Abbiamo perso nostro figlio, Rakan.
Abbiamo perso la nostra casa, il tetto che un tempo ci riparava.
Persino la casa della mia famiglia, dove sono cresciuto, ora è solo un ricordo sepolto sotto le macerie.
Tutto è andato perduto: i miei diplomi universitari, i miei documenti d'identità, i miei vestiti che un tempo custodivano ricordi di occasioni e momenti speciali, ora ridotti in cenere, a un'immagine sbiadita nella mia mente.
Non avrei mai immaginato che avremmo dormito per strada o vissuto in una tenda.
I nostri sogni sono stati infranti, le nostre speranze distrutte.
Ci sentiamo come intrappolati in un incubo senza fine, come se avessimo perso noi stessi in mezzo a tutta questa oscurità.
La fame ci tormenta.
L'umiliazione ci schiaccia.
La perdita della dignità umana ci perseguita ad ogni respiro.

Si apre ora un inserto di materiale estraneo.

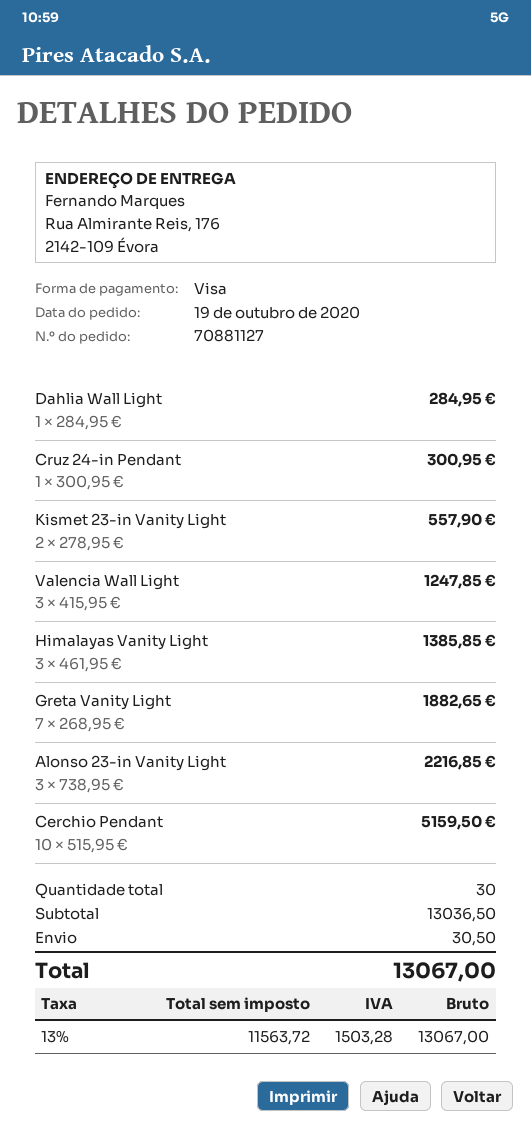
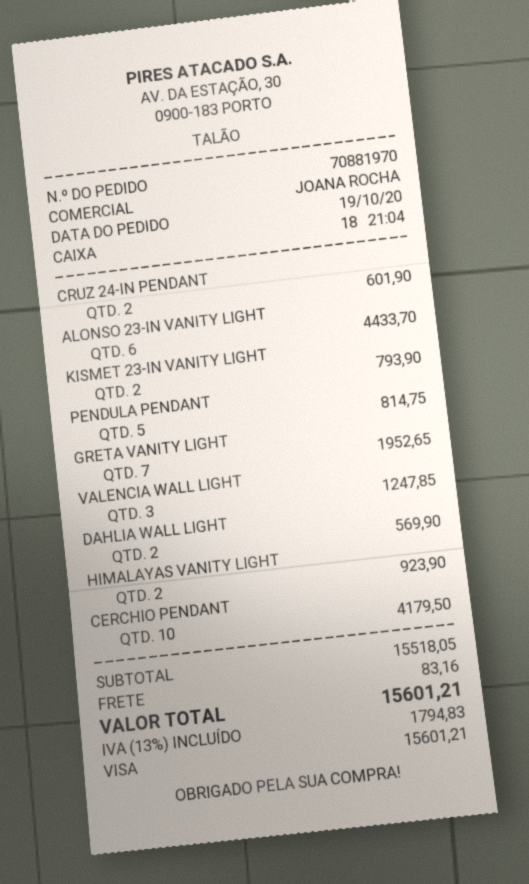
order number: 70881127 -> 70881970
Dahlia Wall Light: 1 for 284.95 -> 2 for 569.90
Cruz 24-in Pendant: 1 for 300.95 -> 2 for 601.90
Kismet 23-in Vanity Light: 2 for 557.90 -> 2 for 793.90
Himalayas Vanity Light: 3 for 1385.85 -> 2 for 923.90
Greta Vanity Light: 7 for 1882.65 -> 7 for 1952.65
Alonso 23-in Vanity Light: 3 for 2216.85 -> 6 for 4433.70
Cerchio Pendant: 10 for 5159.50 -> 10 for 4179.50
PENDULA PENDANT: none -> 5 for 814.75
subtotal: 13036.50 -> 15518.05
shipping: 30.50 -> 83.16
tax: 13% = 1503.28 -> 13% = 1794.83
total: 13067.00 -> 15601.21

Lunghe file per l'acqua. Lunghe file per il cibo.
Niente scuole. Niente assistenza sanitaria. Niente umanità.
È come se vivessimo in una giungla, solo che nella giungla almeno si trova qualcosa da mangiare.
Ma nonostante tutto il dolore, nonostante la morte che ci circonda, restiamo qui. Non ce ne andremo. Questa è la nostra terra. Questa è la nostra casa.
Perché dovremmo andarcene? Per chi? A chi dovremmo abbandonare la nostra terra e i nostri ricordi?
Non ce ne andremo. Anche se dovessimo morire in piedi, non ce ne andremo.
Questa è la nostra terra: qui siamo nati, qui moriremo e qui resteremo, nonostante il dolore, nonostante l'oppressione, nonostante tutto.